CLIP as RNN: Segment Countless Visual Concepts without Training Endeavor

2312.07661

Published 5/8/2024 by Shuyang Sun, Runjia Li, Philip Torr, Xiuye Gu, Siyang Li

🏋️

Abstract

Existing open-vocabulary image segmentation methods require a fine-tuning step on mask labels and/or image-text datasets. Mask labels are labor-intensive, which limits the number of categories in segmentation datasets. Consequently, the vocabulary capacity of pre-trained VLMs is severely reduced after fine-tuning. However, without fine-tuning, VLMs trained under weak image-text supervision tend to make suboptimal mask predictions. To alleviate these issues, we introduce a novel recurrent framework that progressively filters out irrelevant texts and enhances mask quality without training efforts. The recurrent unit is a two-stage segmenter built upon a frozen VLM. Thus, our model retains the VLM's broad vocabulary space and equips it with segmentation ability. Experiments show that our method outperforms not only the training-free counterparts, but also those fine-tuned with millions of data samples, and sets the new state-of-the-art records for both zero-shot semantic and referring segmentation. Concretely, we improve the current record by 28.8, 16.0, and 6.9 mIoU on Pascal VOC, COCO Object, and Pascal Context.

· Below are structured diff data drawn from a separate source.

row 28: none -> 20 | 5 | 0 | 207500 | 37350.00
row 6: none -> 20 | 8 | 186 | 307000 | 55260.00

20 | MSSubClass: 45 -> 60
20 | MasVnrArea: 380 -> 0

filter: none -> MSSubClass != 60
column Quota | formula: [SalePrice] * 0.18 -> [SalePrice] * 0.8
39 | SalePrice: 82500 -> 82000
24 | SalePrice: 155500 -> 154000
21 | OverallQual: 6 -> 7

Create account to get full access

Overview

This document provides guidelines for authors responding to reviews of their LaTeX-formatted papers.
It covers recommended length for responses, as well as proper formatting and structure.
The guidelines aim to help authors effectively communicate their responses to reviewers.

Plain English Explanation

This paper outlines instructions for authors on how to properly format and structure their responses to reviews of research papers written using the LaTeX typesetting system. The key points cover:

The appropriate length for response documents, striking a balance between being concise and providing sufficient detail.
Proper formatting guidelines, such as using clear section headings and organizing the response in a logical flow.

The goal of these guidelines is to help authors communicate their feedback to reviewers in an effective and easy-to-follow manner. By adhering to these recommendations, authors can ensure their responses are clear, well-structured, and address the reviewers' comments appropriately.

Technical Explanation

The document begins by discussing the recommended length for author responses, advising a balance between being concise and providing sufficient detail to address the reviewers' comments.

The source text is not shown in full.